Potatoes, though, are here in plenty; two varieties: sweet (not the sort we’re used to) and Irish (that’s the sort we are used to). You can buy a regular bowlful, or a large bowlful, but none of them round and all impossibly difficult to peel.

But in reality you can usually get everything you need in Arua Market: onions, cabbage, lettuce, peas (sometimes) green and chilli peppers, cucumbers, courgettes (occasionally), and plenty of fruit – pineapples to die for, oranges (green), lemons (also green), passion fruit, bananas, and the most amazing avocados for 500 shillings each (that’s about 20p). Unfortunately mangoes are out of season at the moment, but only about a month to go!

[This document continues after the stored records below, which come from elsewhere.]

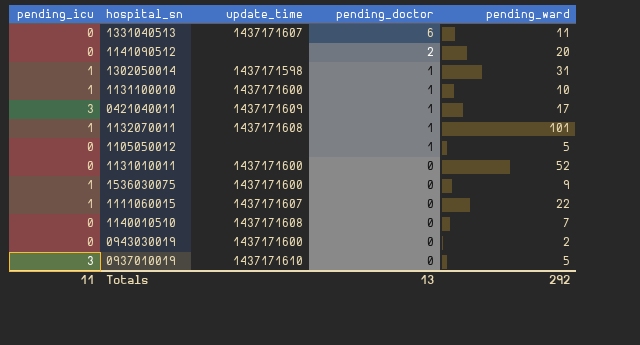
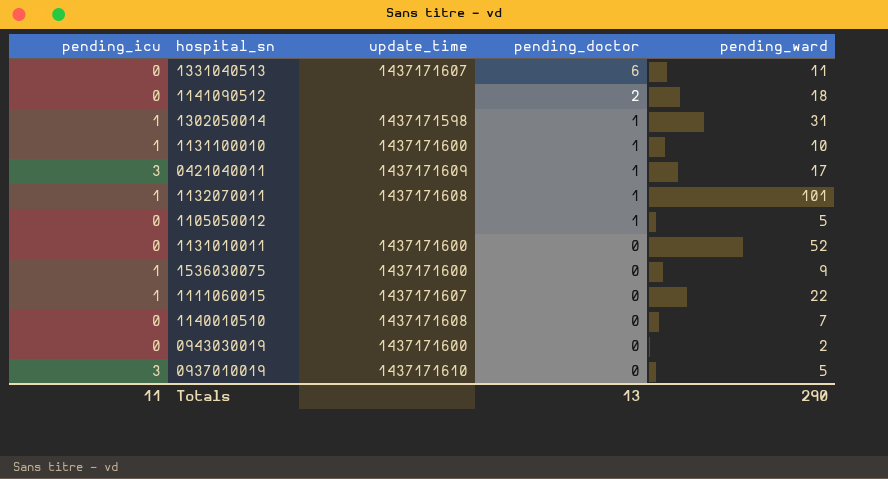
1141090512 | pending_ward: 20 -> 18
Totals | pending_ward: 292 -> 290

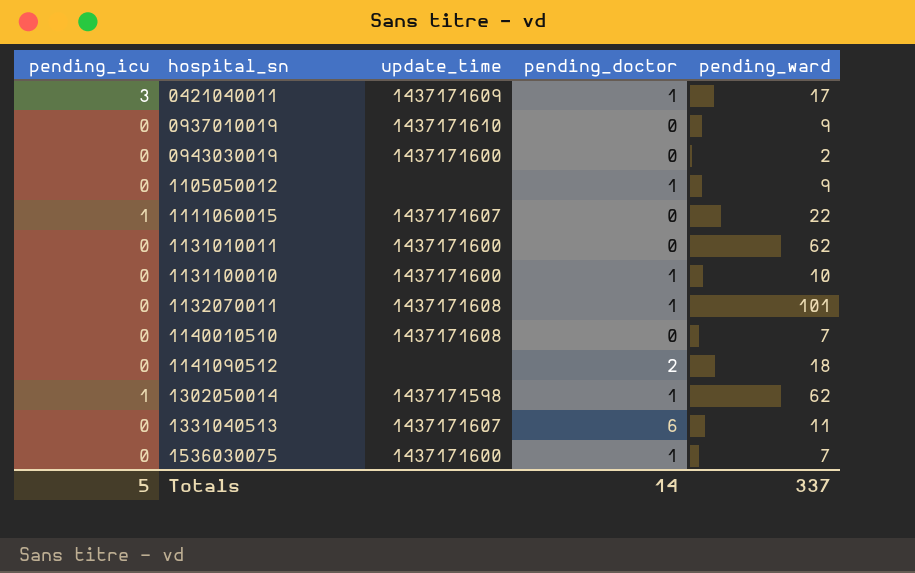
row order: pending_doctor descending -> hospital_sn ascending
0937010019 | pending_icu: 3 -> 0
0937010019 | pending_ward: 5 -> 9
1105050012 | pending_ward: 5 -> 9
1131010011 | pending_ward: 52 -> 62
1131100010 | pending_icu: 1 -> 0
1132070011 | pending_icu: 1 -> 0
1302050014 | pending_ward: 31 -> 62
1536030075 | pending_icu: 1 -> 0
1536030075 | pending_doctor: 0 -> 1
1536030075 | pending_ward: 9 -> 7
Totals | pending_icu: 11 -> 5
Totals | pending_doctor: 13 -> 14
Totals | pending_ward: 290 -> 337

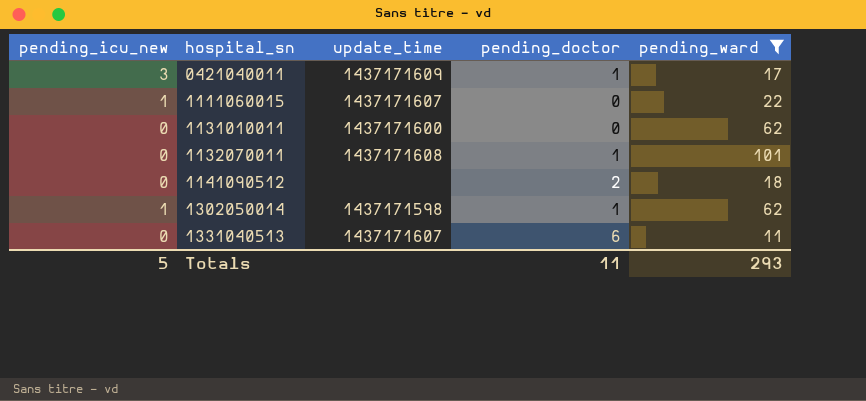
filter: none -> pending_ward >= 11
column name: pending_icu -> pending_icu_new
Totals | pending_doctor: 14 -> 11
Totals | pending_ward: 337 -> 293

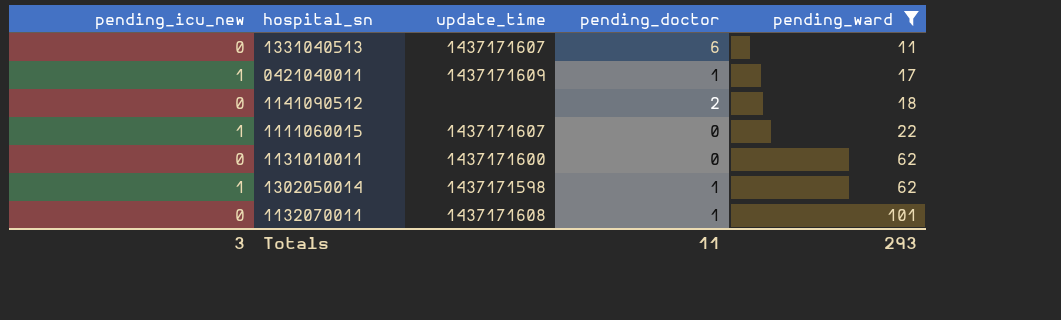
row order: hospital_sn ascending -> pending_ward ascending
0421040011 | pending_icu_new: 3 -> 1
Totals | pending_icu_new: 5 -> 3

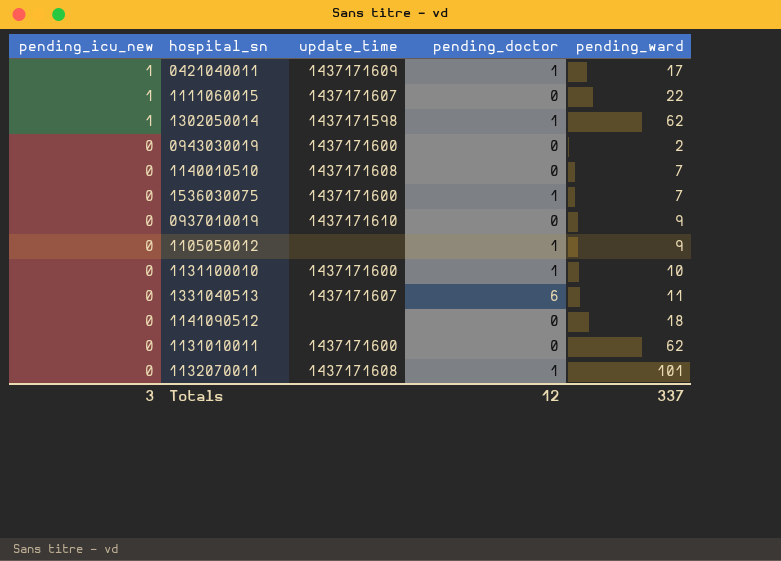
filter: pending_ward >= 11 -> none
row order: pending_ward ascending -> pending_icu_new descending
1141090512 | pending_doctor: 2 -> 0
Totals | pending_doctor: 11 -> 12
Totals | pending_ward: 293 -> 337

There are other benefits too of shopping in the market here. Although you don’t have much choice in what to buy, there is a great deal of choice in who to buy from. The sellers are generally all very good humoured and don’t really know the meaning of the word ‘competition’ or time. This means they won’t hold it against you if you buy from someone else. That can spell problems for developing the local economy, but it does make shopping a wonderfully social activity as you meet so many different people selling their produce who like to ask where you come from and how many children you have. It also gives you a chance to practice your Lugbara (the local language) – and they love it when you try. Gales of laughter and delight greet even the most simple expression or phrase you attempt. But possibly that’s because you’ve got it wrong and are saying something truly ridiculous (or rude) without realising it!

The other great benefit of Arua Market is that everything tastes really good, and the last thing you would ever want to do is to waste any of it.